- [REQUIRED WORK]:
With the pictures omitted, print exactly the lines below, from the one containing "font-size: 38px ->" through the one containing "color: #ffffff ->", and nothing else.
START SOURCE INFORMATION
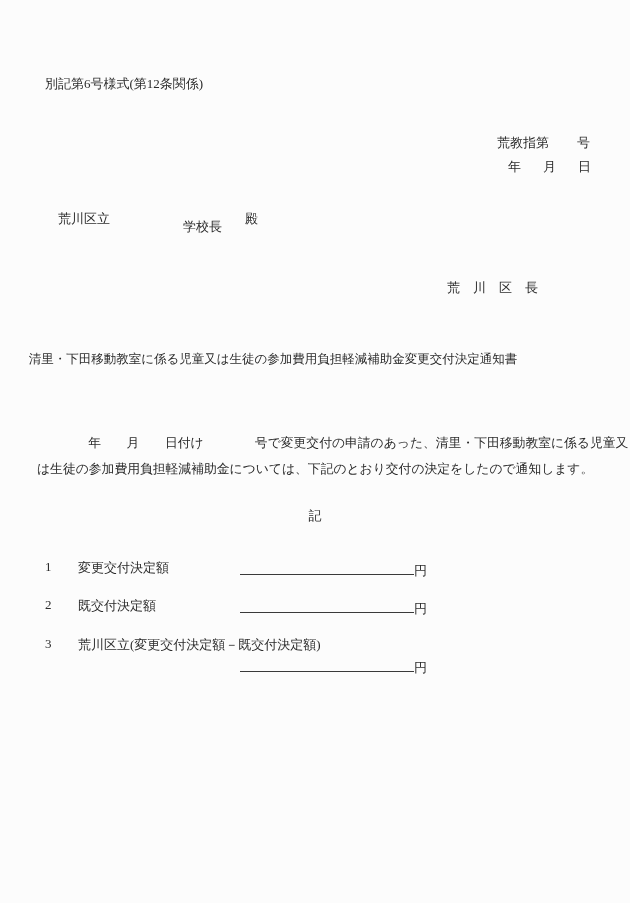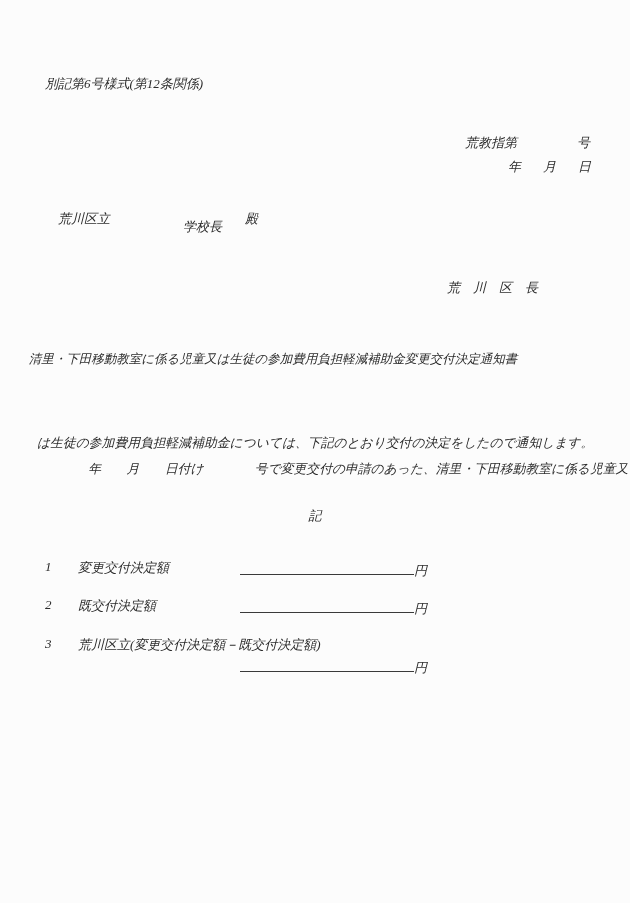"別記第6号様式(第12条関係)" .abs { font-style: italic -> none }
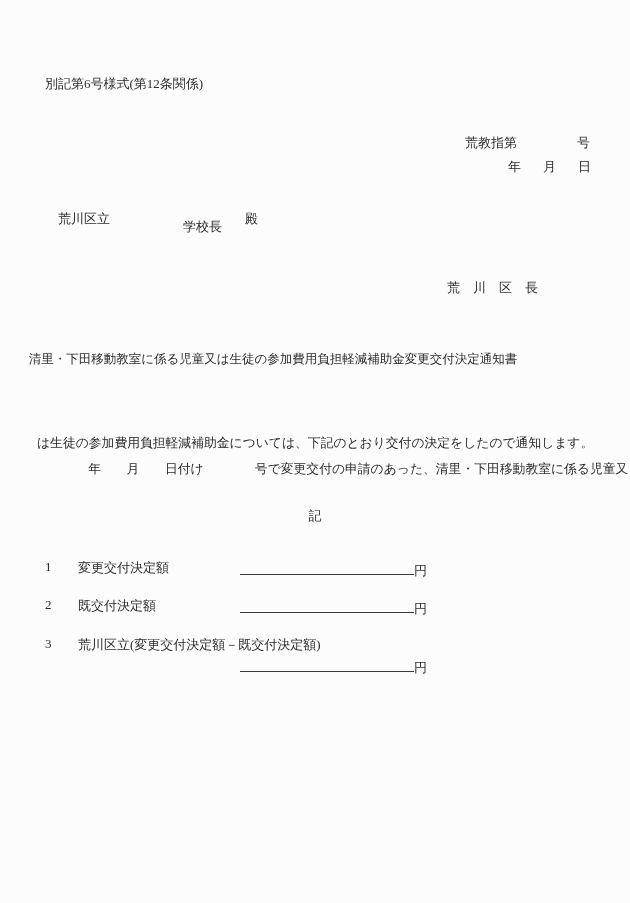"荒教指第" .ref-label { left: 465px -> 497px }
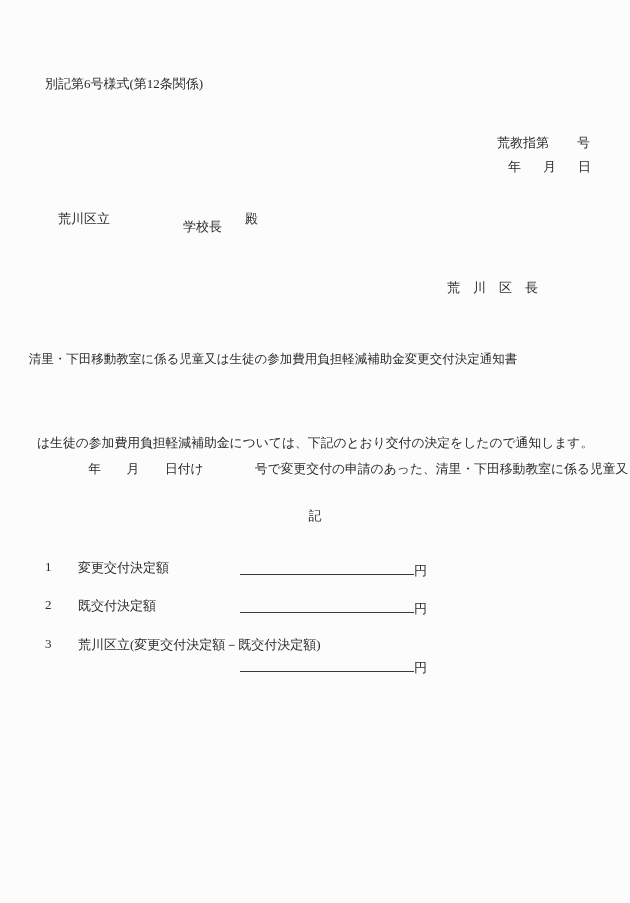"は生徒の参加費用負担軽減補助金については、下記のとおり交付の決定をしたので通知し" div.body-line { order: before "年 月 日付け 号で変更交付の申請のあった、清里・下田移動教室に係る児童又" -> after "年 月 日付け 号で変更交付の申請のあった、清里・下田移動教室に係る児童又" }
END SOURCE INFORMATION
START SOURCE INFORMATION
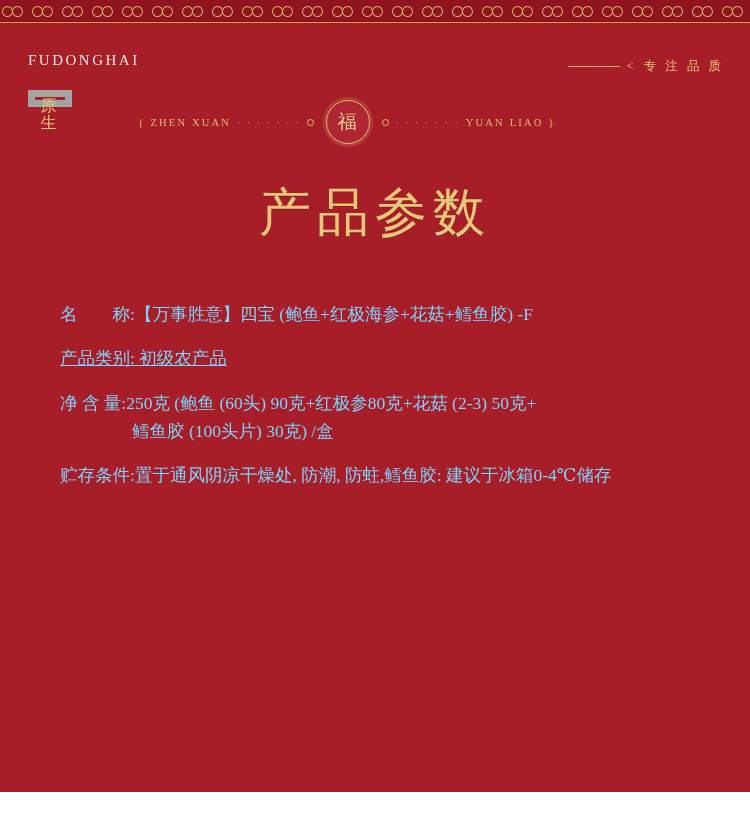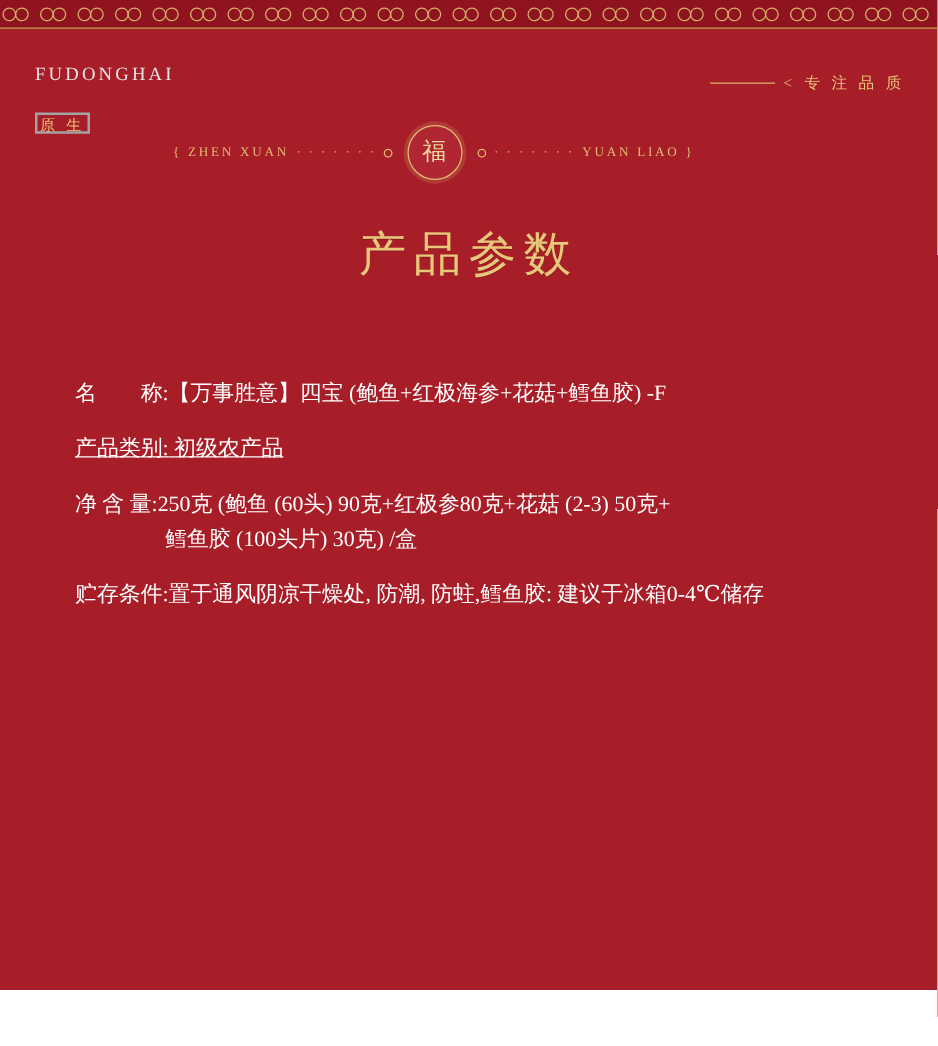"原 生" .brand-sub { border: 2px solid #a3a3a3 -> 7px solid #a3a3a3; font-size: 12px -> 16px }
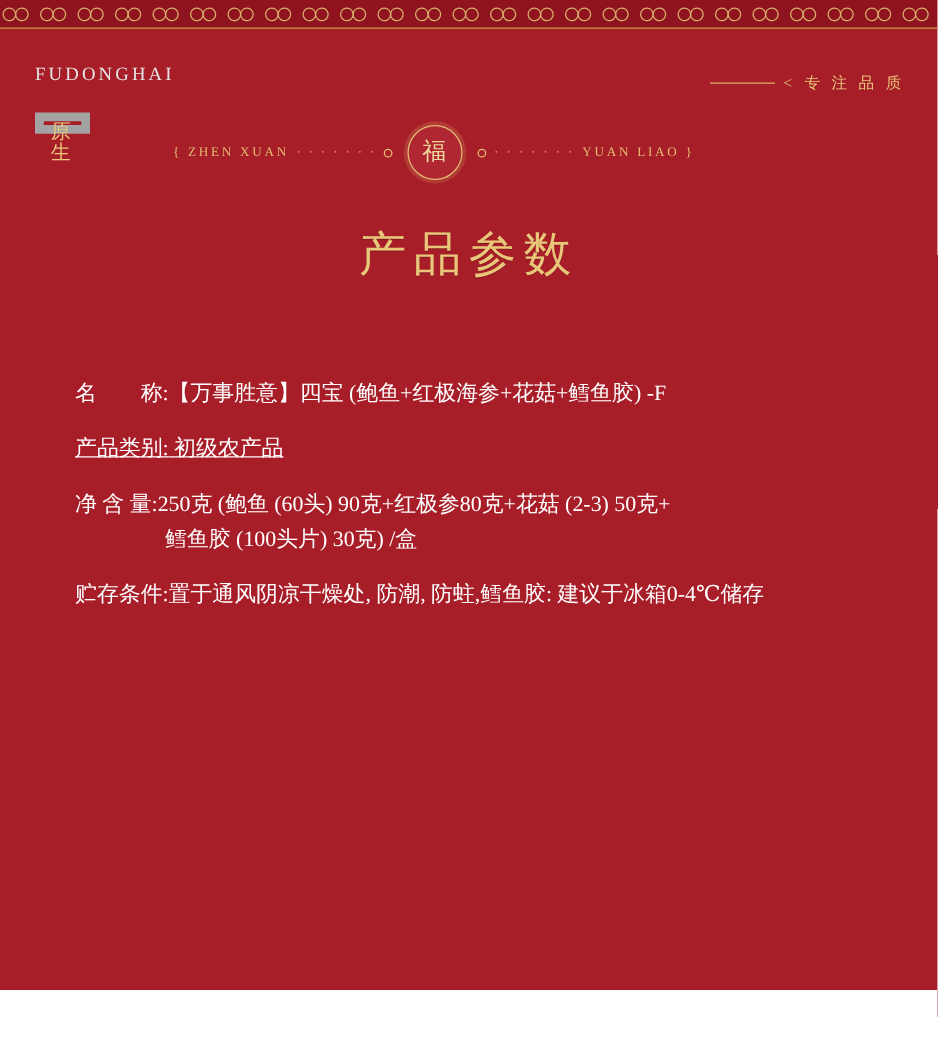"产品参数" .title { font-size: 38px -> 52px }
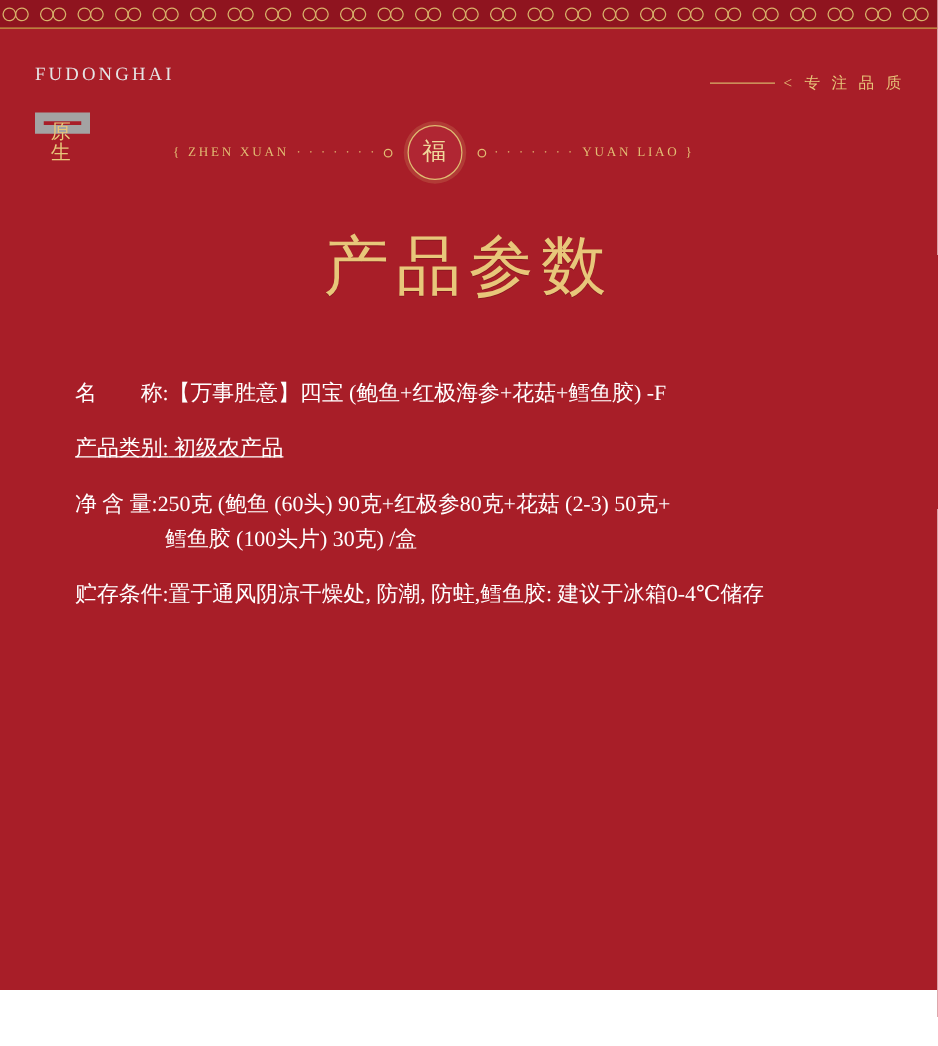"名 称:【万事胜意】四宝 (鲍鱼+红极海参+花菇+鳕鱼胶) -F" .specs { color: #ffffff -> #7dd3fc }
END SOURCE INFORMATION
- [COMPLETED TASK]:
"产品参数" .title { font-size: 38px -> 52px }
"名 称:【万事胜意】四宝 (鲍鱼+红极海参+花菇+鳕鱼胶) -F" .specs { color: #ffffff -> #7dd3fc }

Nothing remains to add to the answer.